Even Abu Musab al Zarqawi, had he wished to override Abu Sayel’s guidelines, was forced to follow them because they were the guiding lights for his men.


 


A dozen veiled Saudi women serve as al Qaeda couriers


 


The Saudis, for their part, were no less successful in their gains against al Qaeda. Their security forces were able to lay hands on the senior liaison officer between the Saudi and Persian Gulf cells and Osama bin Laden in person. His interrogators are not entirely sure of his identity; they know him only by his codename of Matiari. But his capture enabled them to break open the team of undercover couriers he used to carry messages between the bin Laden’s Afghanistan headquarters and the Saudi network.

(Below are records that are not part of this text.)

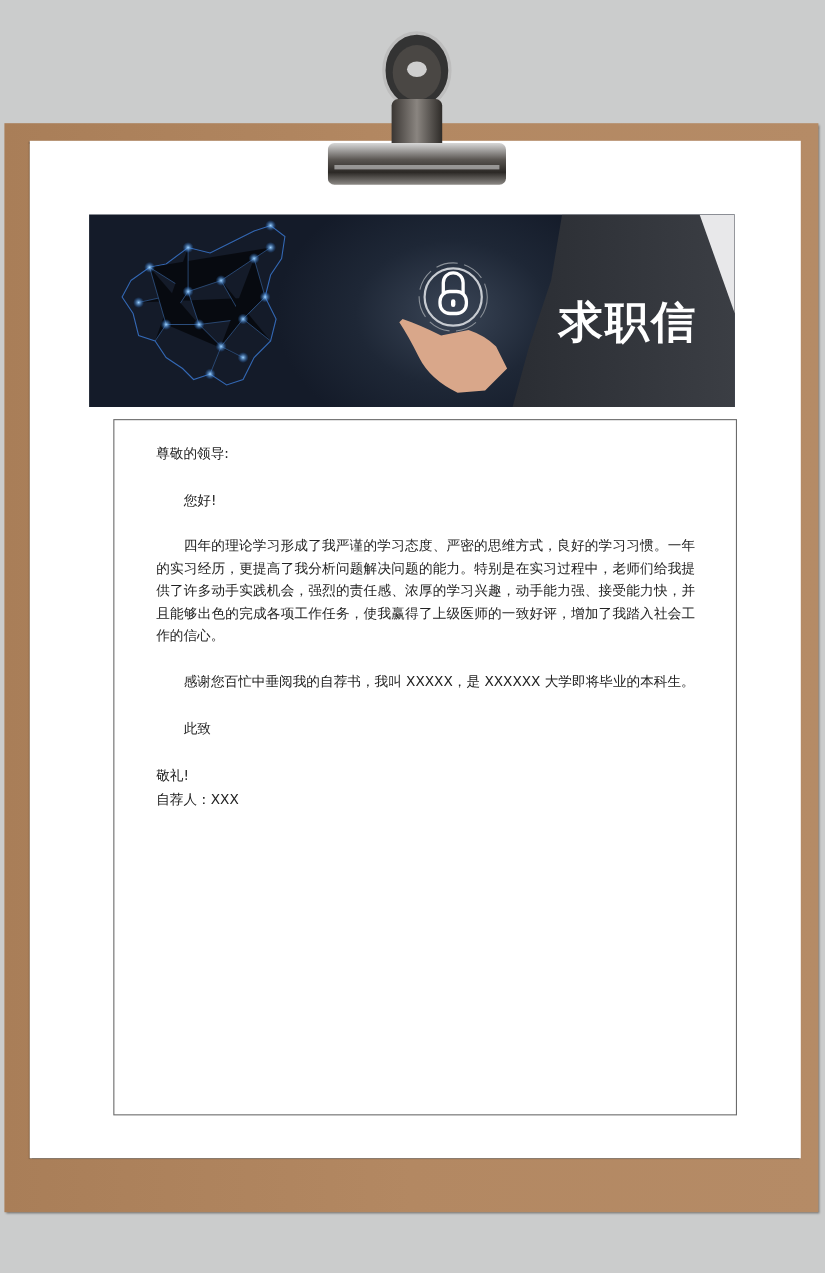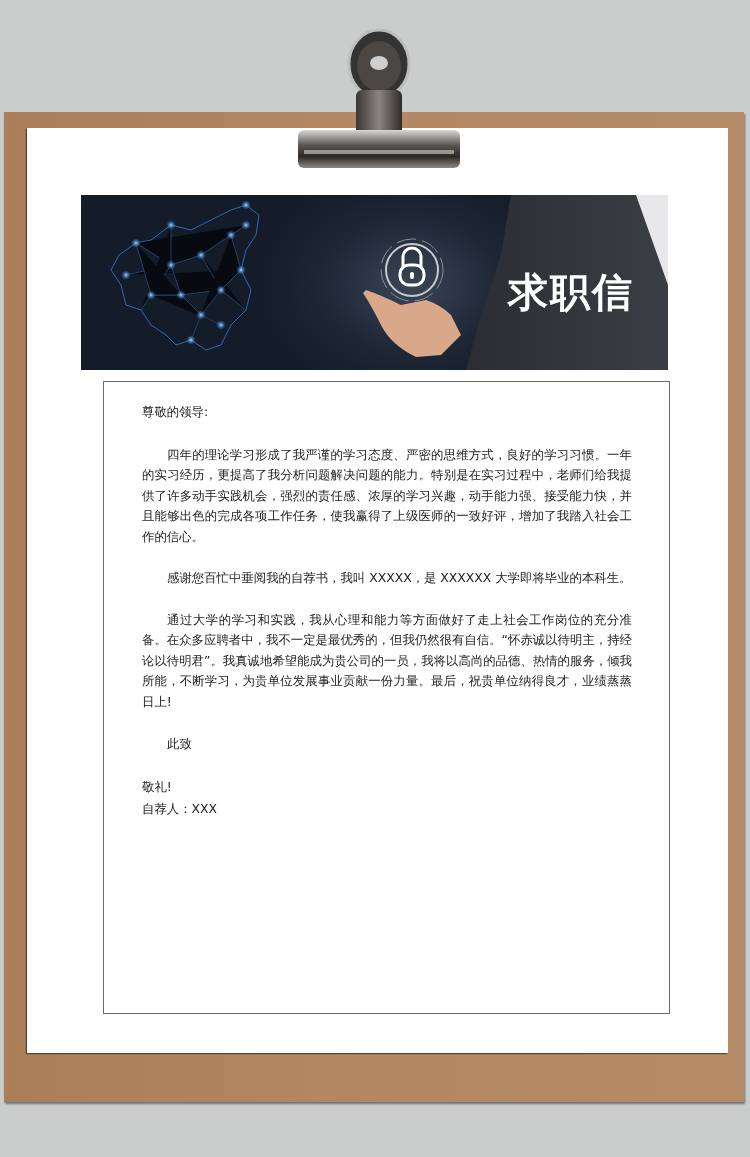--- a/index.html
+++ b/index.html
@@ -105,20 +105,20 @@
       <rect x="329" y="77" width="4" height="7" rx="2" fill="#fff"></rect>
     </g>
     <path d="M285 95 Q300 100 320 110 L345 105 Q360 110 370 120 L380 140 L360 160 L335 162 Q310 150 300 130 Q290 110 282 98 Z" fill="#d9a78a"></path>
   </svg>
   <div class="banner-title">求职信</div>
 </div>
 
 <div class="letter-box">
   <div class="letter">
     <p class="greeting">尊敬的领导:</p>
+    <p class="indent">您好!</p>
     <p class="indent para-gap">四年的理论学习形成了我严谨的学习态度、严密的思维方式，良好的学习习惯。一年的实习经历，更提高了我分析问题解决问题的能力。特别是在实习过程中，老师们给我提供了许多动手实践机会，强烈的责任感、浓厚的学习兴趣，动手能力强、接受能力快，并且能够出色的完成各项工作任务，使我赢得了上级医师的一致好评，增加了我踏入社会工作的信心。</p>
     <p class="indent para-gap">感谢您百忙中垂阅我的自荐书，我叫 XXXXX，是 XXXXXX 大学即将毕业的本科生。</p>
-    <p class="indent para-gap">通过大学的学习和实践，我从心理和能力等方面做好了走上社会工作岗位的充分准备。在众多应聘者中，我不一定是最优秀的，但我仍然很有自信。“怀赤诚以待明主，持经论以待明君”。我真诚地希望能成为贵公司的一员，我将以高尚的品德、热情的服务，倾我所能，不断学习，为贵单位发展事业贡献一份力量。最后，祝贵单位纳得良才，业绩蒸蒸日上!</p>
     <p class="closing">此致</p>
     <p class="salute">敬礼!</p>
     <p class="sign sign-name">自荐人：XXX</p>
   </div>
 </div>
 
 </body></html>

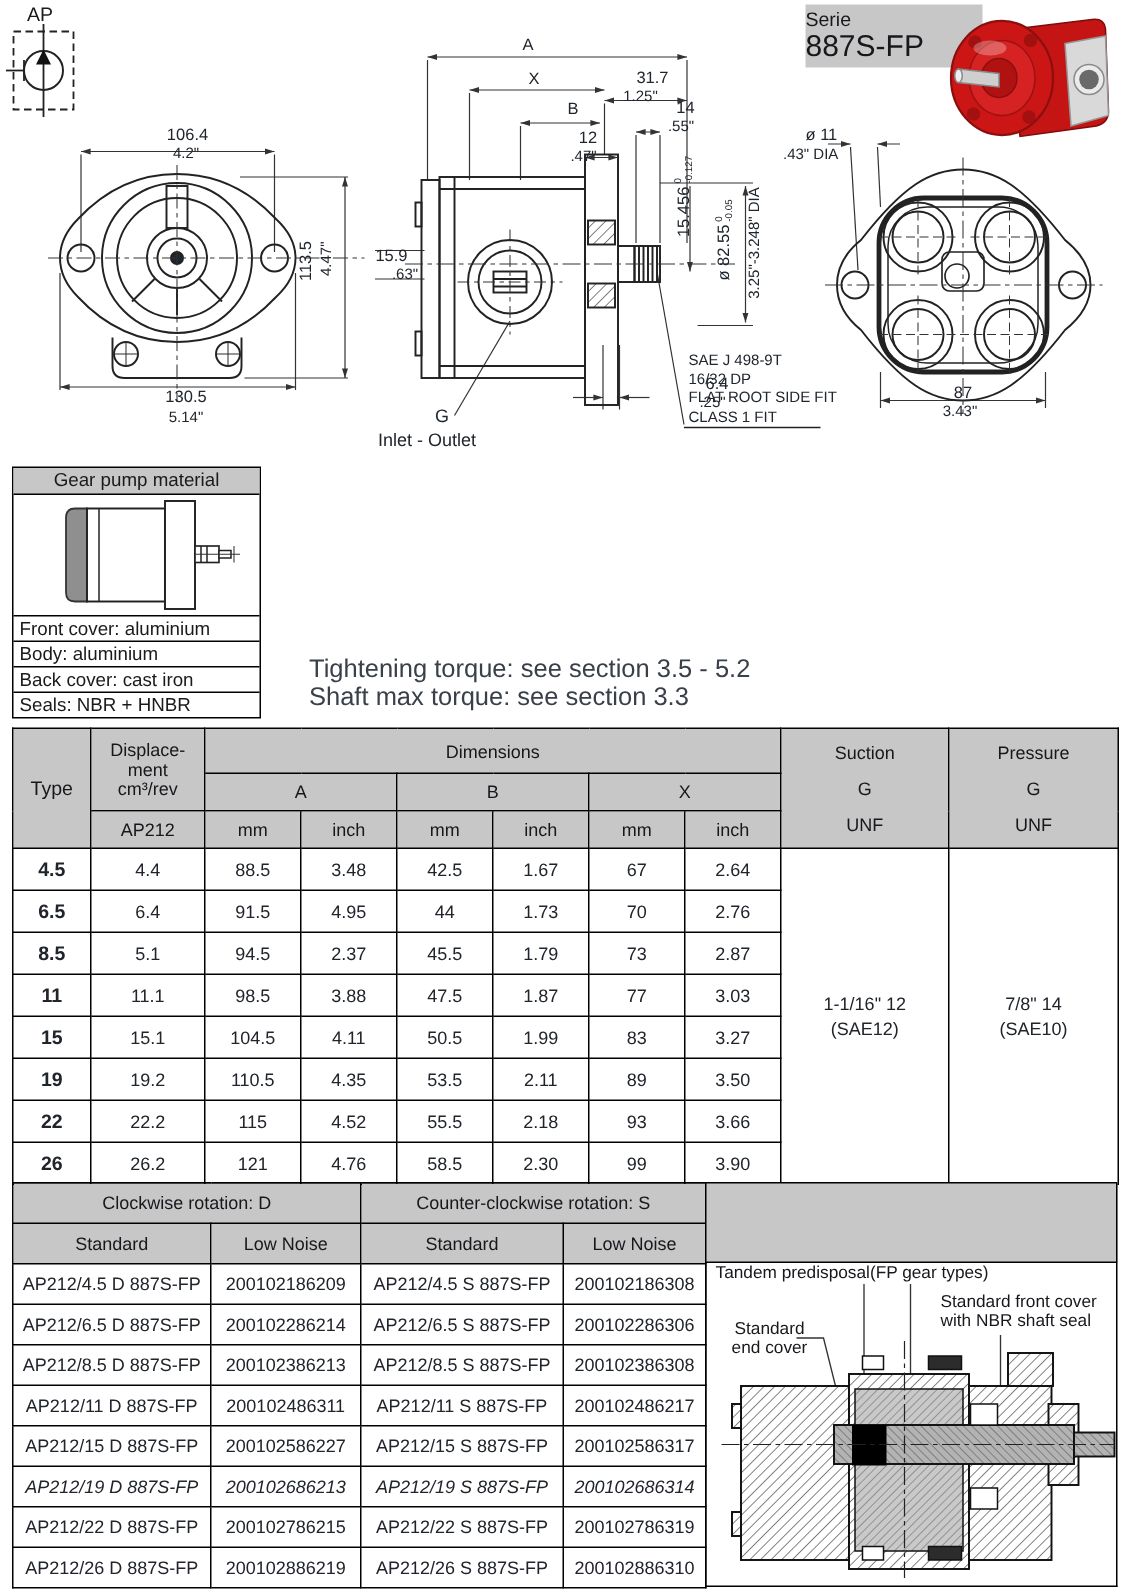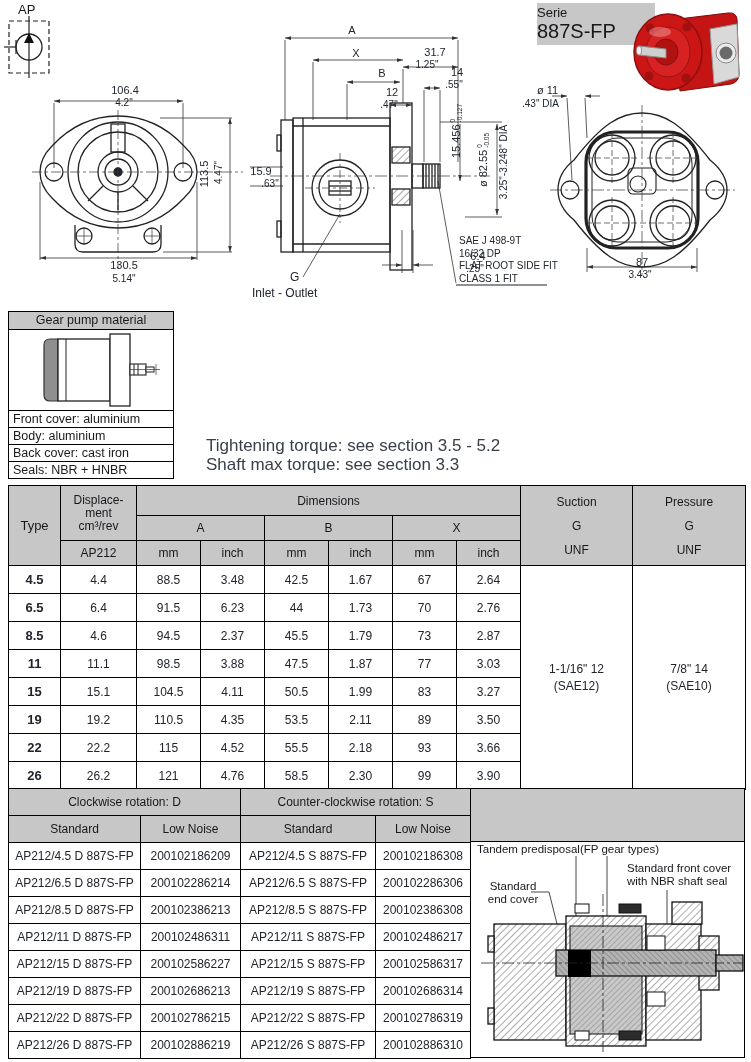--- a/index.html
+++ b/index.html
@@ -372,29 +372,29 @@
           <td>2.64</td>
           <td rowspan="8" class="port-cell">1-1/16" 12
 (SAE12)</td>
           <td rowspan="8" class="port-cell">7/8"  14
 (SAE10)</td>
         </tr>
         <tr>
           <td class="type-col">6.5</td>
           <td>6.4</td>
           <td>91.5</td>
-          <td>6.23</td>
+          <td>4.95</td>
           <td>44</td>
           <td>1.73</td>
           <td>70</td>
           <td>2.76</td>
         </tr>
         <tr>
           <td class="type-col">8.5</td>
-          <td>4.6</td>
+          <td>5.1</td>
           <td>94.5</td>
           <td>2.37</td>
           <td>45.5</td>
           <td>1.79</td>
           <td>73</td>
           <td>2.87</td>
         </tr>
         <tr>
           <td class="type-col">11</td>
           <td>11.1</td>
@@ -492,21 +492,21 @@
             <td>200102486311</td>
             <td>AP212/11 S 887S-FP</td>
             <td>200102486217</td>
           </tr>
           <tr style="height: 27px;">
             <td>AP212/15 D 887S-FP</td>
             <td>200102586227</td>
             <td>AP212/15 S 887S-FP</td>
             <td>200102586317</td>
           </tr>
-          <tr style="height: 27px;">
+          <tr style="height: 27px; font-style: italic;">
             <td>AP212/19 D 887S-FP</td>
             <td>200102686213</td>
             <td>AP212/19 S 887S-FP</td>
             <td>200102686314</td>
           </tr>
           <tr style="height: 27px;">
             <td>AP212/22 D 887S-FP</td>
             <td>200102786215</td>
             <td>AP212/22 S 887S-FP</td>
             <td>200102786319</td>

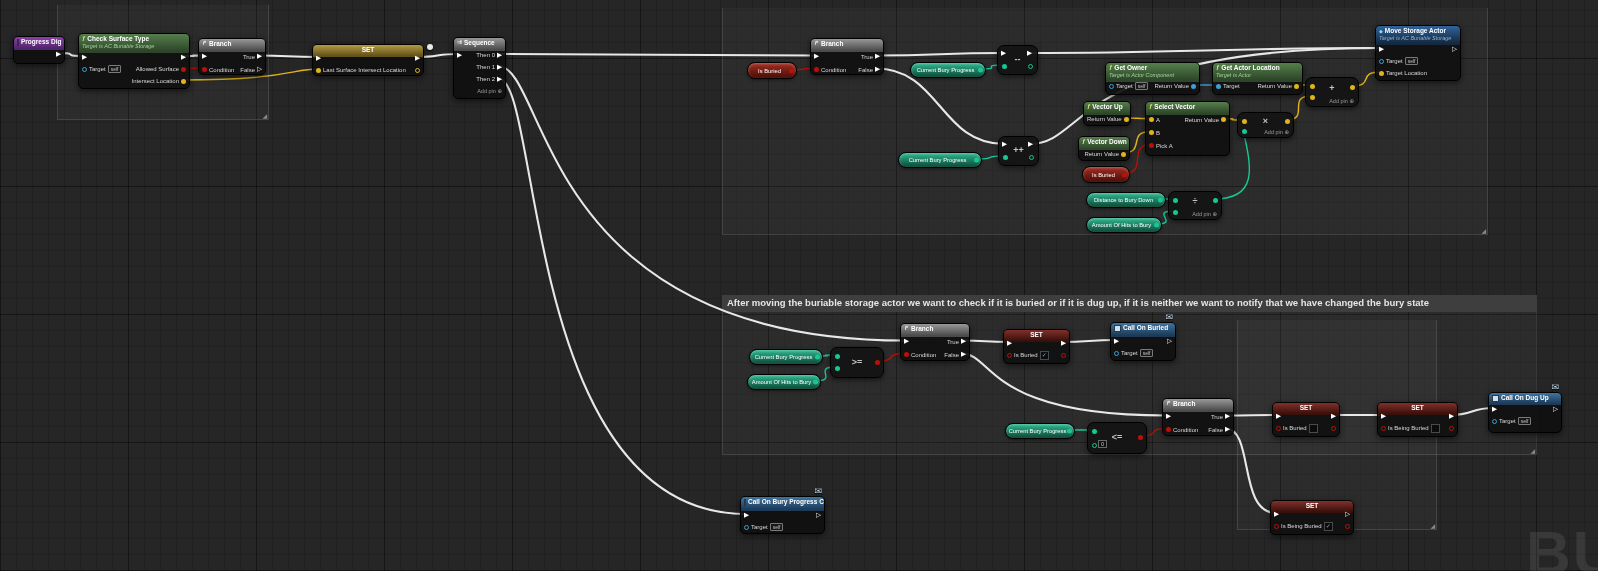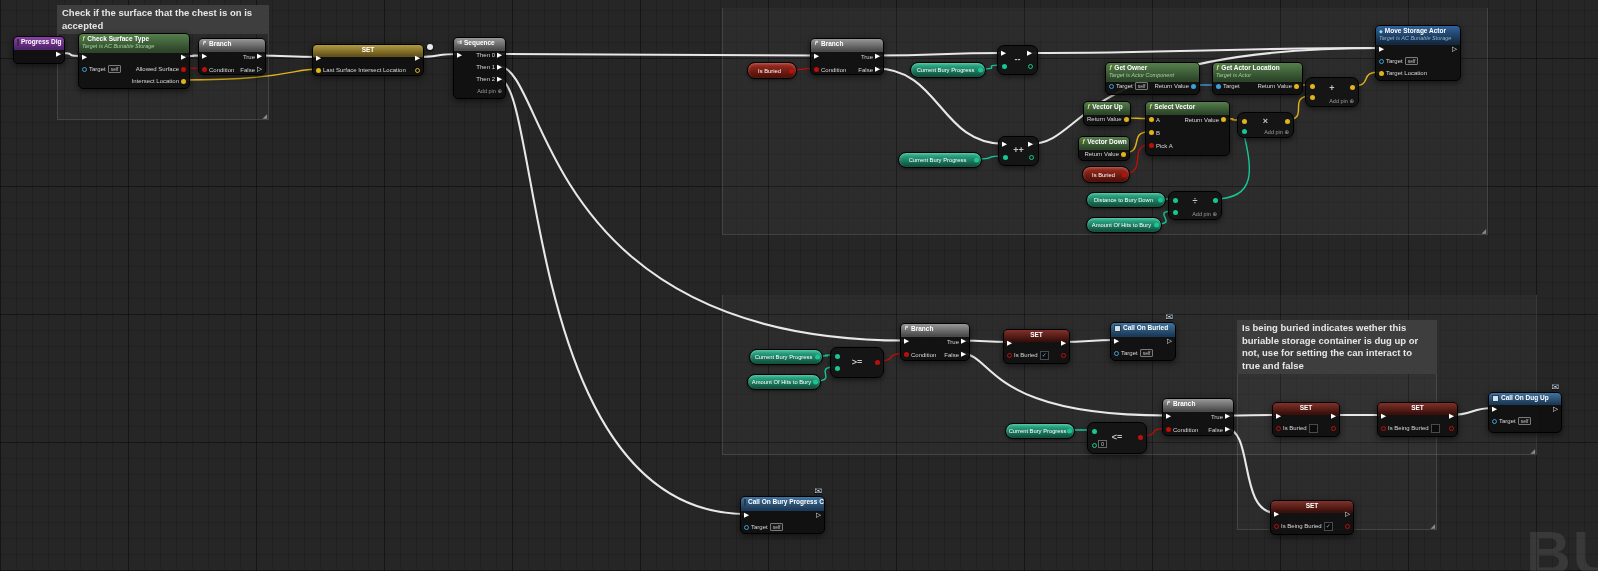--- a/index.html
+++ b/index.html
@@ -74,37 +74,36 @@
              letter-spacing:2px;line-height:1;}
   svg{position:absolute;left:0;top:0;}
 </style>
 </head>
 <body>
 
 <div id="canvas">
   <div class="watermark" style="left:1526px;top:522px;">BUR</div>
   <div class="layer" id="layer-comments">
       <div class="comment" style="left: 57px; top: 5px; width: 212px; height: 115px;">
-        <div class="c-hdr">Check if the surface that the chest is on is accepted</div>
         <div class="c-body">
           <span class="c-handle">◢</span>
         </div>
       </div>
       <div class="comment" style="left: 722px; top: 8px; width: 766px; height: 227px;">
         <div class="c-body">
           <span class="c-handle">◢</span>
         </div>
       </div>
       <div class="comment" style="left: 722px; top: 295px; width: 815px; height: 160px;">
+        <div class="c-hdr">After moving the buriable storage actor we want to check if it is buried or if it is dug up, if it is neither we want to notify that we have changed the bury state</div>
         <div class="c-body">
           <span class="c-handle">◢</span>
         </div>
       </div>
       <div class="comment" style="left: 1237px; top: 320px; width: 200px; height: 210px;">
-        <div class="c-hdr">Is being buried indicates wether this buriable storage container is dug up or not, use for setting the can interact to true and false</div>
         <div class="c-body">
           <span class="c-handle">◢</span>
         </div>
       </div>
     </div>
   <svg id="layer-wires" width="1598" height="571">
       <path d="M57,53 C82,53 59,56 84,56" fill="none" stroke="#e8e8e8" stroke-width="2.1" stroke-linecap="round"></path>
       <path d="M182,56 C207,56 179,55.5 204,55.5" fill="none" stroke="#e8e8e8" stroke-width="2.1" stroke-linecap="round"></path>
       <path d="M258,55.5 C288,55.5 288,57 318,57" fill="none" stroke="#e8e8e8" stroke-width="2.1" stroke-linecap="round"></path>
       <path d="M416,57 C441,57 434,54 459,54" fill="none" stroke="#e8e8e8" stroke-width="2.1" stroke-linecap="round"></path>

DEBKA-Net-Weekly’s sources in Riyadh disclose that King Abdullah bin Abdelaziz was floored when his security chiefs told him that most of al Qaeda’s team of 13 couriers were Saudi women. This is the first time in Saudi Arabia that a large group of women has been caught in the service of al Qaeda’s international logistic service. All these women-couriers were wealthy enough to make frequent flights to Kabul from one of the Gulf emirates, bearing messages to or from bin Laden concealed on their persons.


This investigation fully bears out the exclusive revelations of DEBKA-Net-Weekly 232 of December 2 (Detainees Reveal: Osama bin Laden is in Command). It established that bin Laden is at the forefront of a fresh terror offensive and in hands-on command of the operations carried out by al Qaeda around the world.


Our experts note that that the cross-checks of the input from investigations of al Qaeda operatives captured and networks smashed in nine countries of North Africa and Europe with the fresh data gathered by the Saudis confirms the al Qaeda leader’s use of couriers for sending out orders and receiving reports.